Wikispecies:Bots/Requests for approval/MerlIwBot

  1. Operator: w:de:User:Merlissimo
  2. Automatic or Manually Assisted: automatic
  3. Programming Language(s): Java
  4. Function Summary: interwiki
  5. Edit period(s) (e.g. Continuous, daily, one time run): Continuous
  6. Edit rate requested: 4-6 edits/min
  7. Already has a bot flag (Y/N): alswiki,arwiki,bnwiki,bswiki,cswiki,dewiki,dvwiki,enwiki,eswiki,fiu_vrowiki,fiwiki,frwiki,idwiki,itwiki,jawiki,kshwiki,ltwiki,mrwiki,mtwiki,ndswiki,nlwiki,nnwiki,plwiki,ptwiki,rowiki,ruwiki,simplewiki,slwiki,trwiki,ukwiki,wuuwiki, commons, global bot =(flag on 259 of 272 wikipedia interwiki projects)
  8. Function Details: The bot will add/modify/delete interwikis on all namespaces.

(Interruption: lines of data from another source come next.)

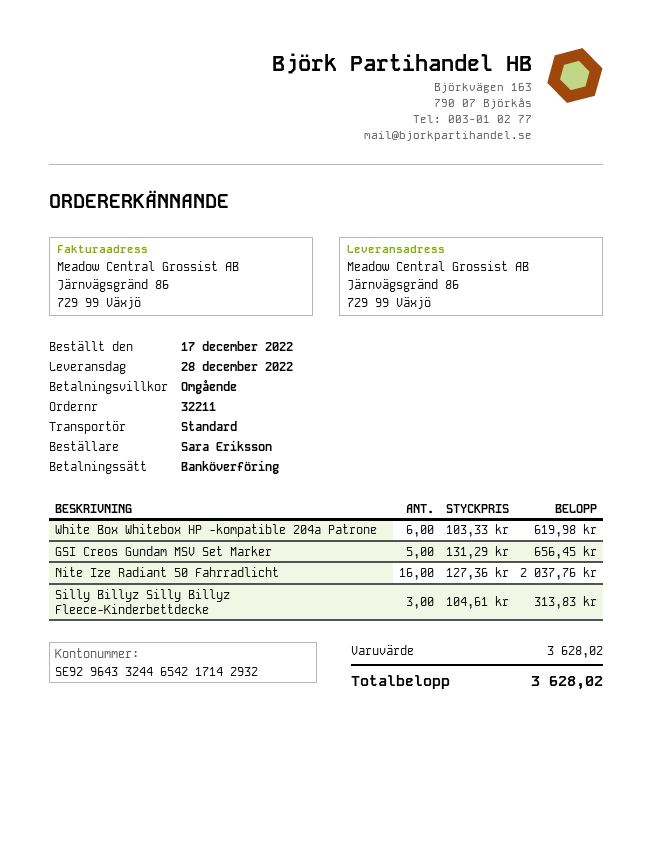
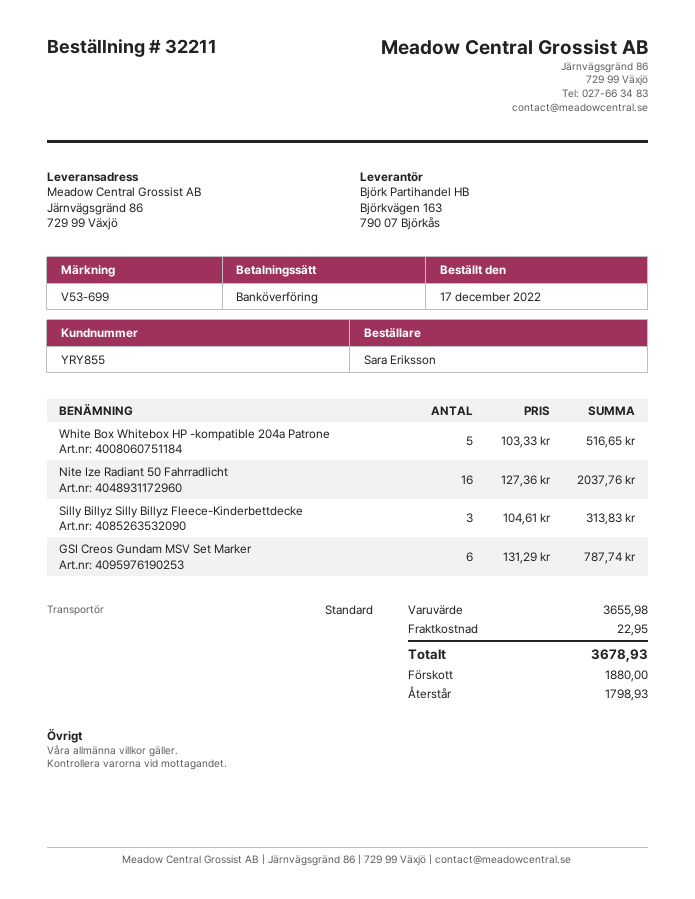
White Box Whitebox HP -kompatible 204a Patrone: 6 x 103.33 = 619.98 -> 5 x 103.33 = 516.65
GSI Creos Gundam MSV Set Marker: 5 x 131.29 = 656.45 -> 6 x 131.29 = 787.74
subtotal: 3628.02 -> 3655.98
shipping: none -> 22.95
total: 3628.02 -> 3678.93

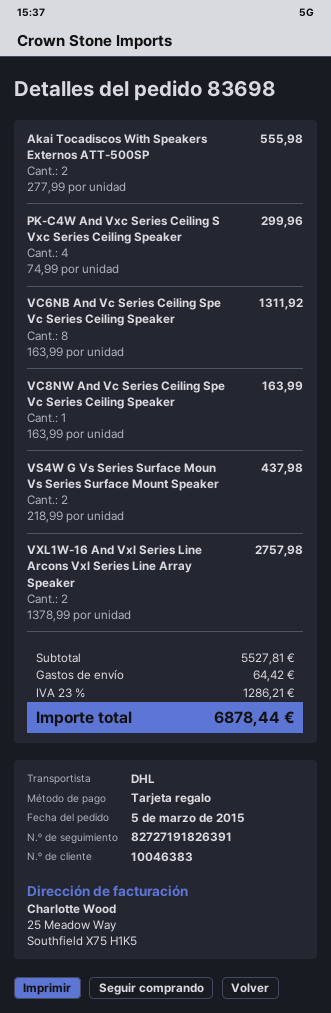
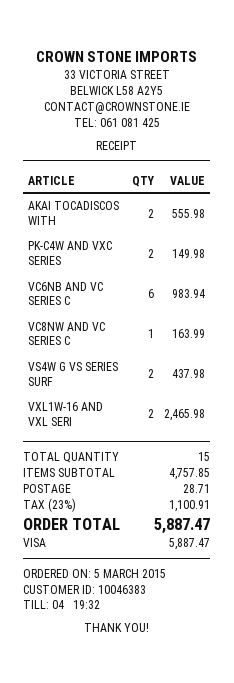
payment method: gift card -> Visa
PK-C4W And Vxc Series Ceiling S Vxc Series Ceiling Speaker: 4 for 299.96 -> 2 for 149.98
VC6NB And Vc Series Ceiling Spe Vc Series Ceiling Speaker: 8 for 1311.92 -> 6 for 983.94
VXL1W-16 And Vxl Series Line Arcons Vxl Series Line Array Speaker: 2 for 2757.98 -> 2 for 2465.98
subtotal: 5527.81 -> 4757.85
shipping: 64.42 -> 28.71
tax: 23% = 1286.21 -> 23% = 1100.91
total: 6878.44 -> 5887.47

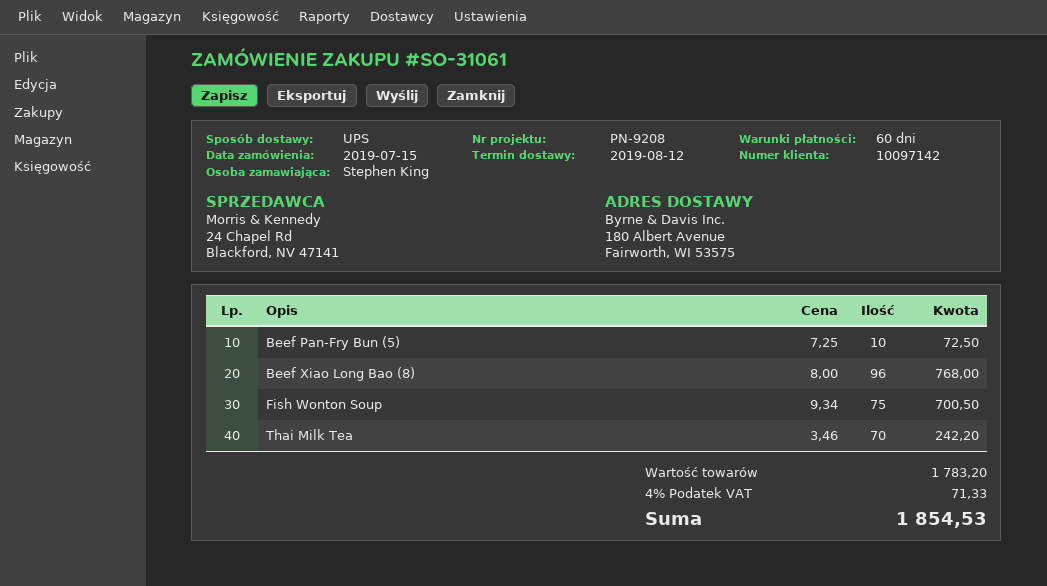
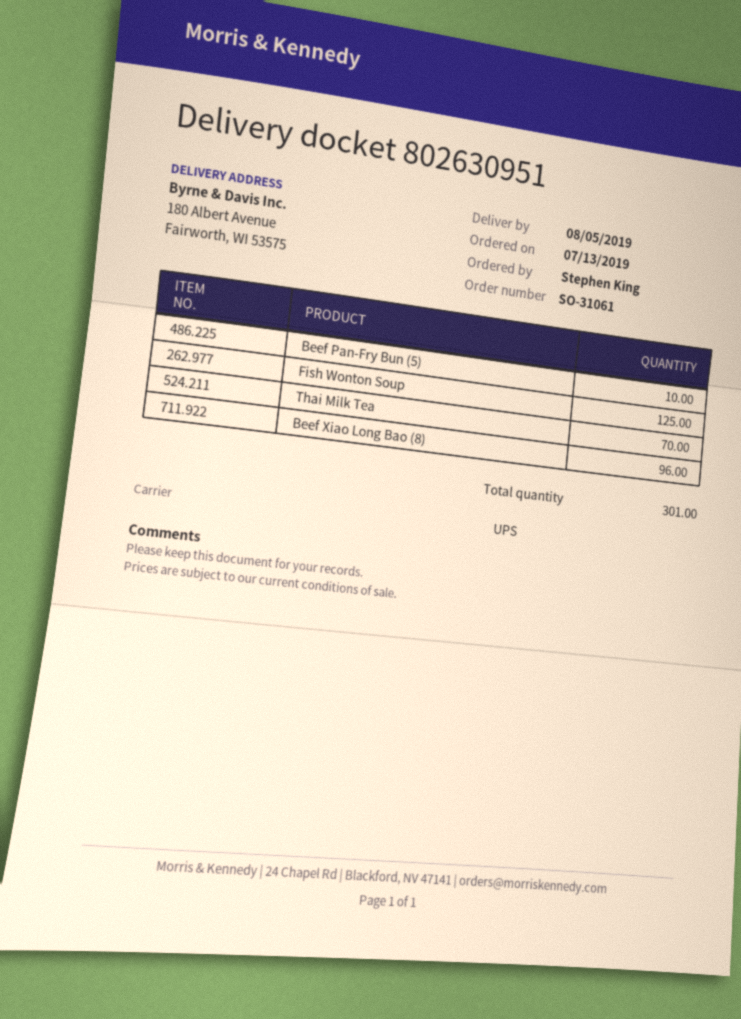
order date: 2019-07-15 -> 2019-07-13
delivery date: 2019-08-12 -> 2019-08-05
Fish Wonton Soup: 75 -> 125

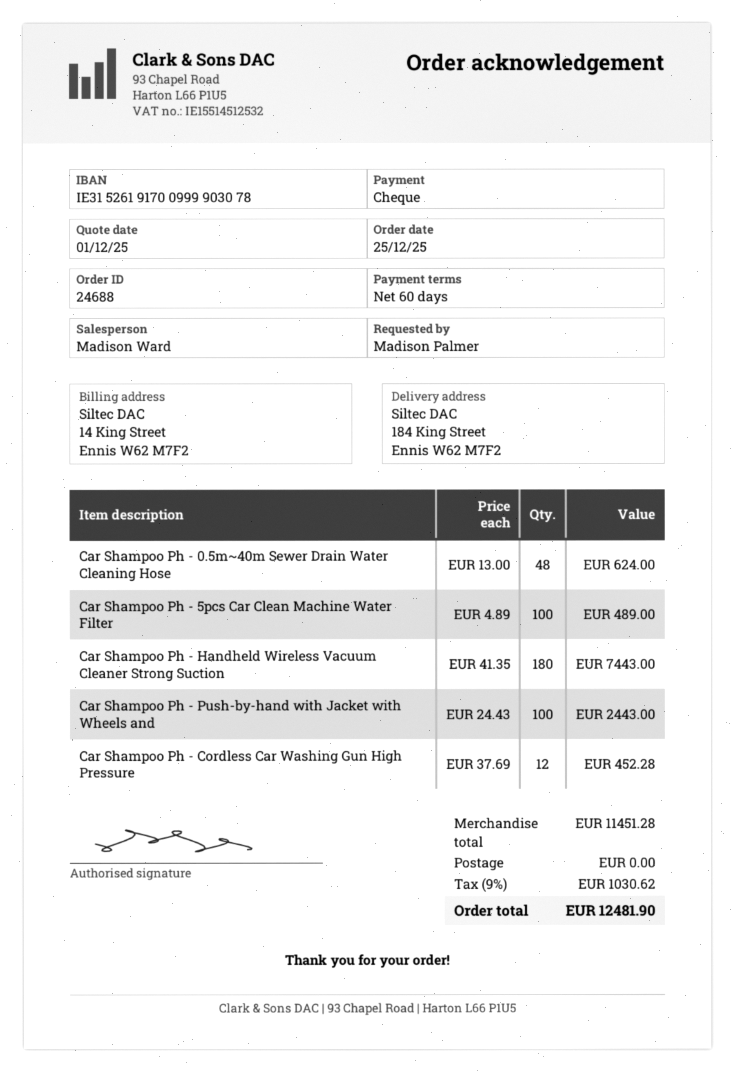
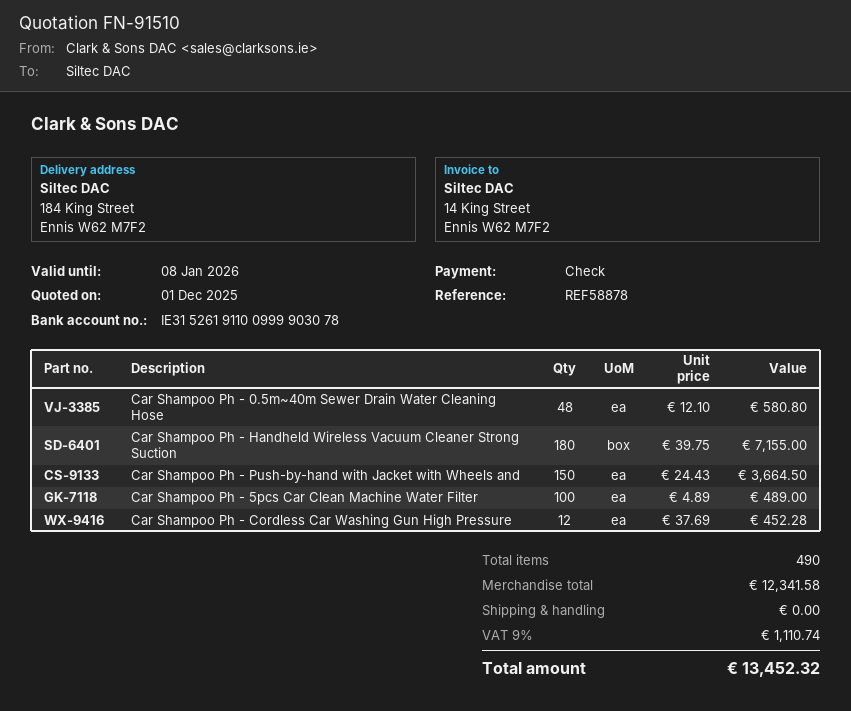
bank account: IE31526191700999903078 -> IE31526191100999903078
Car Shampoo Ph - 0.5m~40m Sewer Drain Water Cleaning Hose: 48 x 13.00 = 624.00 -> 48 x 12.10 = 580.80
Car Shampoo Ph - Handheld Wireless Vacuum Cleaner Strong Suction: 180 x 41.35 = 7443.00 -> 180 x 39.75 = 7155.00
Car Shampoo Ph - Push-by-hand with Jacket with Wheels and: 100 x 24.43 = 2443.00 -> 150 x 24.43 = 3664.50
subtotal: 11451.28 -> 12341.58
tax: 9% = 1030.62 -> 9% = 1110.74
total: 12481.90 -> 13452.32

I have seen that Template:Commons category has a fixed position end of articles. So it is possible to add commonscat automatically also in article namespace and not in category space only. On a scan of this wiki i found 7926 interwikis on 7040 pages linking to not existing pages. So a lot of work ... Merlissimo (talk) 23:58, 19 April 2011 (UTC)[reply]

Question: How will your bot determine when to add/delete/modify the interwikis? The names are not one-to-one. Quite often, there will be a single article on the English Wikipedia that will correspond to more than one taxon page here. For example, what would your bot do in regard to links for en:Calypso (orchid), which corresponds to the Wikispecies page Calypso but also covers information about the species Calypso bulbosa, which is a separate page here on Wikispecies but not a separate page on Wikipedia? The additional problem is that some Wikipedias will have separate pages for a genus and species, even if there is a single species in the genus, but other Wikipedias will have a single page in these situations. And some Wikipedias are not consistent about this. So, how does your bot determine which links are "correct"? I ask because I've seen bots repeatedly decimate the links for certain taxa on Wikipedia, and the owners have never been willing to concede that the problem exists. I am therefore skeptical that a bot can successfully do what you claim your bot will do. --EncycloPetey (talk) 05:51, 3 May 2011 (UTC)[reply]
My does not guess interwiki connections between articles because of same title (this is done for wiktionary only). The bot first creates an interwiki graph of already existing connections. These connections can be already existing language links from this project or links to wikispecies at wikipedia projects by using a template (e.g. en:Template:Wikispecies on enwiki). Then my bot uses some graph algorithms like strongly connected components for finding missing links These new links are added to articles or links to missing (e.g. deleted) articles are removed.
Your example does not contain any existing links between enwiki and wikispecies, so my bot cannot add any links. The perfect linking scenario for your example between wikispecies and enwiki would be:
  1. add {{wikispecies|Calypso}} to en:Calypso (orchid)
  2. add language link [[en:Calypso (orchid)]] to Calypso
  3. add __STATICREDIRECT__ to en:Calypso bulbosa, so that this redirect is treated as independent page having its own interwikis which are not mixed with en:Calypso (orchid)
  4. add [[en:Calypso bulbosa]] as languagelink to Calypso bulbosa
Merlissimo (talk) 11:04, 3 May 2011 (UTC)[reply]
The Taxoboxes of fiwiki and huwiki contains a single wikispecies parameter which seem to be very reliable. Perhaps i may use this as hint in future. Merlissimo (talk) 18:07, 4 May 2011 (UTC)[reply]
The same is with plwiki's: [1] and [2]. Both with "wikispecies" param. Ark (talk page) 19:40, 4 May 2011 (UTC)[reply]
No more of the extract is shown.